Lexington Herald-Leader (KY)
September 24, 2000
Section: City & Region
Edition: Final
Page: C1
Don Edwards, Herald-Leader Columnist
“The very form of our town came from the creek.”
–Van Meter Pettit
We’ve driven over it and past it thousands of times, but many of us don’t notice that the Town Branch of Elkhorn Creek is there.
It’s not that easy to find the middle fork of the Elkhorn. From the east, it runs under downtown Lexington through a brick-vaulted waterway, then comes up near the huge parking lot behind Rupp Arena.
If you drive to the west end of the lot, there’s a double line of trees on the south.
You have to stop and get out of the car, walk over and look through the yellowing leaves to see sunlight bouncing off the quiet water.
It’s like an oasis in a desert of asphalt — an anomaly, a geographical antique left from pioneer days.
Yesterday, as part of ideaFestival, a couple of dozen people sat in the first-floor theater of the Lexington Public Library and listened to architect Van Meter Pettit, 33, talk about his favorite idea:
“Town Branch Trail.”
The idea is to turn Lexington’s oldest, polluted waterway into a new kind of landscape feature, a trail for walking, running and biking that runs alongside the creek past 19th-century retaining walls; 200-year-old houses; and buildings that once housed horse stables and woolen mills.
“It would connect parts of the city like a necklace,” Pettit said, “linking downtown to McConnell Springs Park and Masterson Station Park.”
When you see downtown “only from the perspective of four-foot sidewalks and whizzing cars, you feel crowded,” he said, “but if you could get on a trail system that eventually went 20 miles, it wouldn’t seem crowded.”
Pettit took the idea to Urban County Council member Sandy Shafer.
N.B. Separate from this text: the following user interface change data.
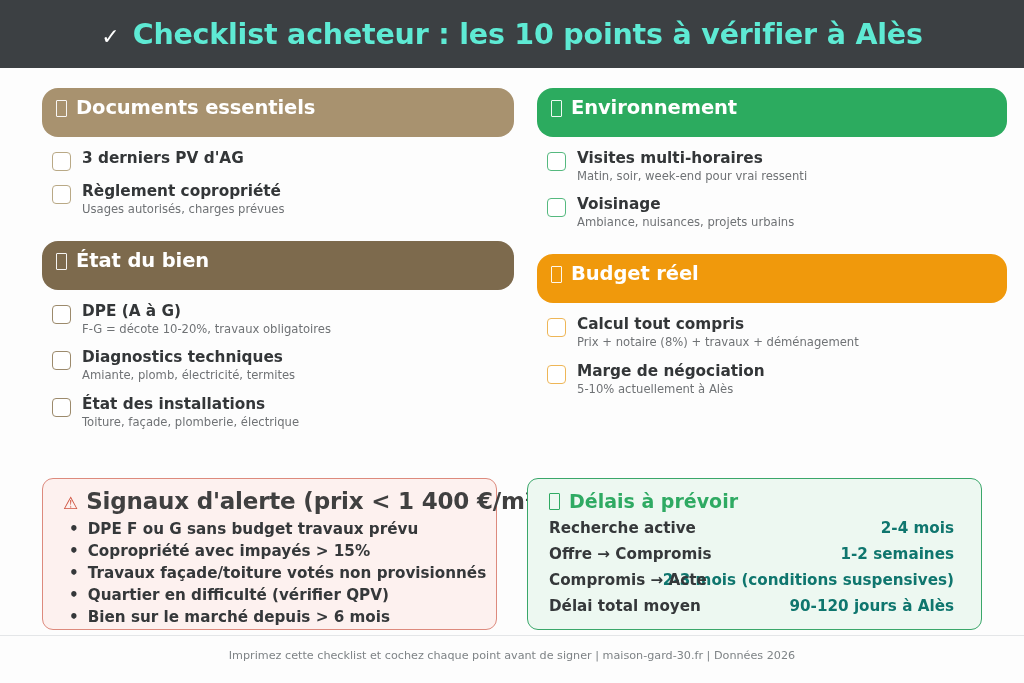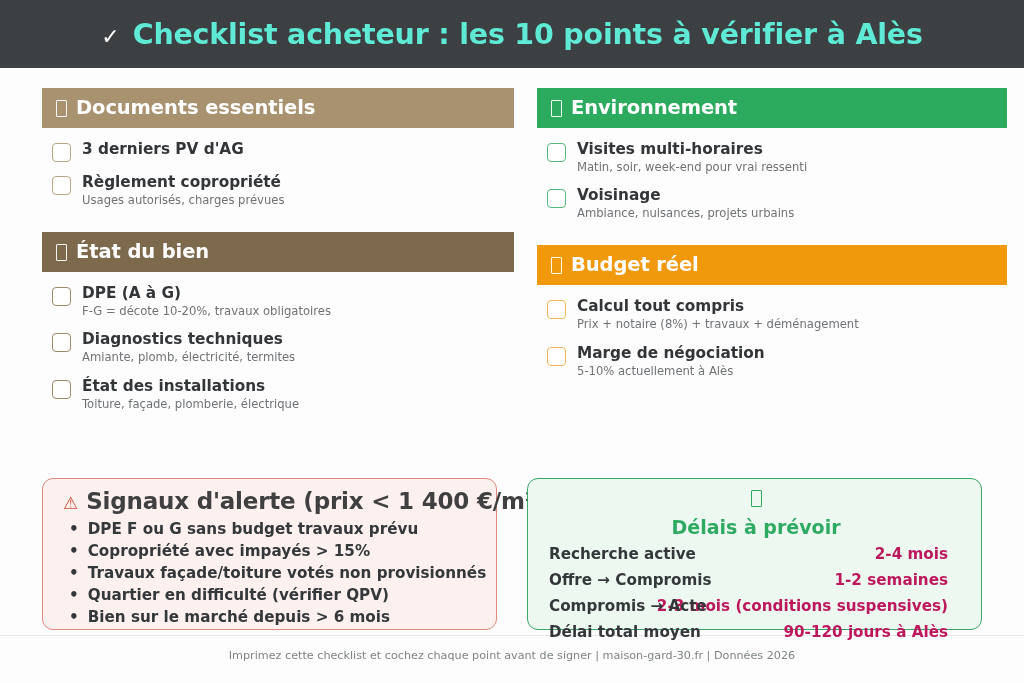--- a/index.html
+++ b/index.html
@@ -62,22 +62,22 @@
   }
   .col-right {
     position: absolute;
     left: 537px;
     top: 20px;
     width: 470px;
   }
 
   
   .sec-header {
-    border-radius: 0;
-    padding: 8px 14px 9px 14px;
+    border-radius: 16px;
+    padding: 8px 14px 18px 14px;
     display: flex;
     align-items: center;
     gap: 9px;
     color: #ffffff;
     margin-bottom: 12px;
   }
   .sec-header .tofu {
     display: inline-block;
     width: 11px;
     height: 17px;
@@ -195,21 +195,20 @@
     border: 1.6px solid #3aa76a;
     border-radius: 11px;
     padding: 11px 18px 10px 18px;
   }
   .delay-title {
     display: flex;
     align-items: center;
     gap: 9px;
     margin-bottom: 7px;
     padding-left: 3px;
-    flex-direction: column;
   }
   .delay-title .tofu-g {
     display: inline-block;
     width: 11px;
     height: 17px;
     border: 1.6px solid #2faa63;
     border-radius: 1px;
     flex: none;
   }
   .delay-title-text {
@@ -228,25 +227,25 @@
     left: 3px;
     top: 0;
     font-size: 15.2px;
     font-weight: bold;
     color: #35383a;
     white-space: nowrap;
     z-index: 2;
   }
   .delay-value {
     position: absolute;
-    right: 15px;
+    right: 9px;
     top: 0;
     font-size: 15.2px;
     font-weight: bold;
-    color: #be185d;
+    color: #0f766e;
     white-space: nowrap;
     z-index: 1;
   }
 
   
   .footer {
     position: absolute;
     left: 0;
     bottom: 8px;
     width: 1024px;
Now Town Branch Trail is a project of the Friends of the Parks of Fayette County Inc., a non-profit citizens’ group.
The Town Branch area, Pettit said, is one that was once important to the city, but it was long ago abandoned in favor of business and residential growth.
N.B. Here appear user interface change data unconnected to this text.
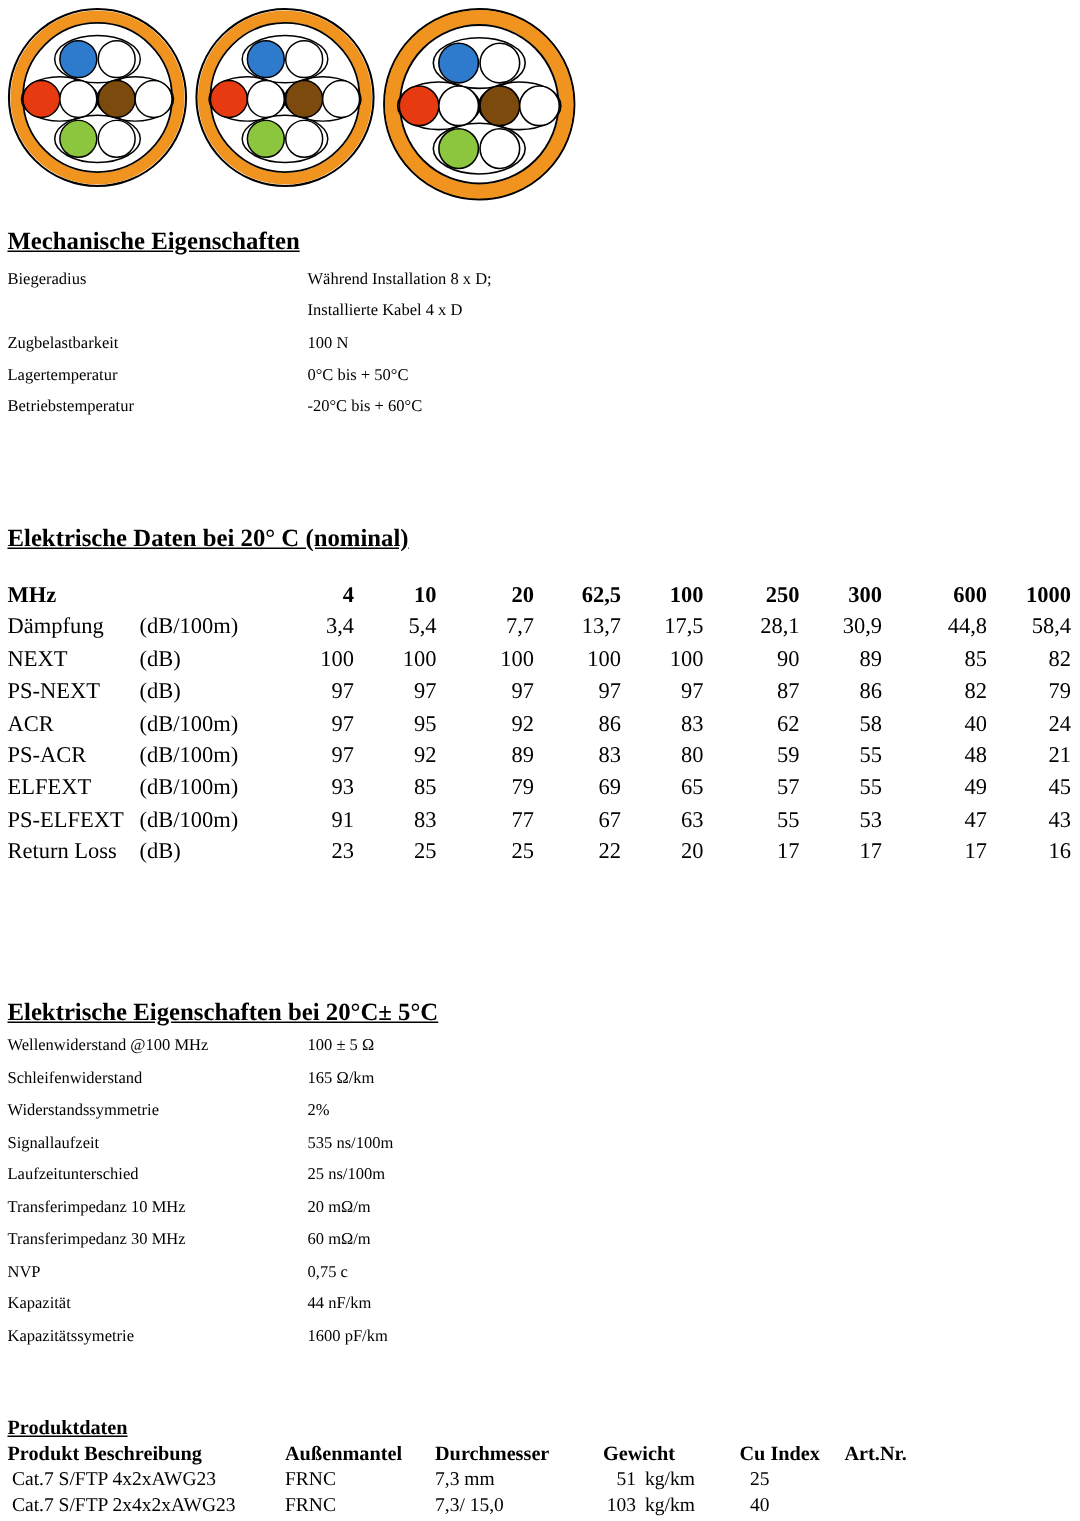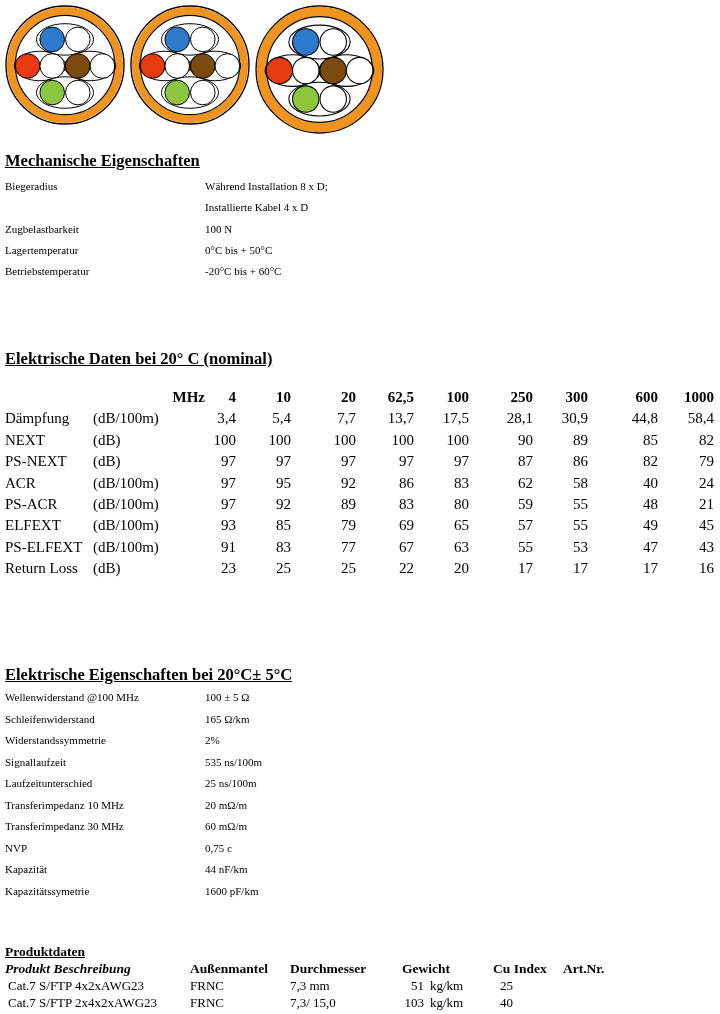--- a/index.html
+++ b/index.html
@@ -17,28 +17,28 @@
   
   .kv{position:absolute;left:5px;font-size:11px;}
   .kv-row{display:flex;line-height:21.3px;white-space:nowrap;}
   #eprops-rows .kv-row{line-height:21.5px;}
   .kv .lbl{width:200px;flex:none;}
   
   .etable{position:absolute;left:5px;top:387px;font-size:15px;}
   .grid-row{display:grid;grid-template-columns:88px 112px 31px 55px 65px 58px 55px 64px 55px 70px 56px;line-height:21.4px;white-space:nowrap;}
   .grid-row .r{text-align:right;}
   .freq-row{font-weight:bold;}
-  .freq-row .mhz{grid-column:1 / span 2;text-align:right;}
+  .freq-row .mhz{grid-column:1 / span 2;}
   
   .pd-title{position:absolute;left:5px;top:943px;font-size:13.5px;font-weight:bold;text-decoration:underline;line-height:17px;}
   .pd-table{position:absolute;left:5px;top:960px;font-size:13px;}
   .pd-row{display:grid;grid-template-columns:185px 100px 112px 91px 70px 151px;line-height:17px;white-space:nowrap;}
   .pd-row.hdr{font-weight:bold;font-size:13.5px;}
   .pd-row .pname{padding-left:3px;}
-  .pd-row.hdr .pname{padding-left:0;font-style:italic;}
+  .pd-row.hdr .pname{padding-left:0;}
   .wnum{display:inline-block;width:22px;text-align:right;}
   .wunit{margin-left:6px;margin-top:24px;}
   .pd-cu{padding-left:7px;}
 </style>
 </head>
 <body>
 
 <div class="page">
 
   <div class="diagrams">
Now it’s an area of poor neighborhoods and industrial expanse. “We wouldn’t do that nowadays: put kids, heavy machinery and industry on top of each other,” he said.
“But this is a way to bail out poor neighborhoods, give them a new life.”
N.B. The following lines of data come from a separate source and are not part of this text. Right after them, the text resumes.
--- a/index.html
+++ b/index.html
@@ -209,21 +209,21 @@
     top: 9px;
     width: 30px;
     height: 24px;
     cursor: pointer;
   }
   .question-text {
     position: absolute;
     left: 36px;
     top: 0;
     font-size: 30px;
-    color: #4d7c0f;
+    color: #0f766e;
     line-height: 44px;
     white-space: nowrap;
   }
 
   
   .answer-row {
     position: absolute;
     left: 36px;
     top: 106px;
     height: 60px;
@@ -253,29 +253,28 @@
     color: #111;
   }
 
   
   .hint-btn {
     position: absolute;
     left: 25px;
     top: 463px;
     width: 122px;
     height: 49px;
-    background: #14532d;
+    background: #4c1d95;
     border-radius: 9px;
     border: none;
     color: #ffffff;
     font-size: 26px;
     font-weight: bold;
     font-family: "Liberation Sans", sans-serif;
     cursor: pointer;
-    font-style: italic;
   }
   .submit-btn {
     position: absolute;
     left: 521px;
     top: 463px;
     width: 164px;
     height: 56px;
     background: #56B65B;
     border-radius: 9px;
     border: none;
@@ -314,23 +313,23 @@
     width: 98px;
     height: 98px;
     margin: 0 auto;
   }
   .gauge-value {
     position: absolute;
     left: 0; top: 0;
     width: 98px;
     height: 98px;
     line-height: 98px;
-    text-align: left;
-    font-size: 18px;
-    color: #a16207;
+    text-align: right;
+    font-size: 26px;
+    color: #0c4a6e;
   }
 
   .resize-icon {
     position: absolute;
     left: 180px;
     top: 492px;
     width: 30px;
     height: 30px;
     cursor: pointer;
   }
Ultimately, the pollution of Town Branch is a situation that’s going to have to be cleaned up anyway, he said, so why not sooner than later?
He envisioned replanting native plants along the creek corridor, and he reminded his listeners that park space is not just for walkers, joggers, bicycle riders and student tours: “The people who work in the area near McConnell Springs Park go there to eat lunch. It’s a resource for everybody.”
I listened to Pettit’s presentation. I liked the idea, and I wondered if it would become a reality some time in the 21st century.
If you’re interested in helping with, donating to or merely learning more about Town Branch Trail, you can reach Pettit at vanmeterp@aol.com
Pettit’s father, H. Foster Pettit, a former Lexington mayor, was in the theater listening to his son’s presentation.
Maybe a new generation will change a very old Town Branch for the better.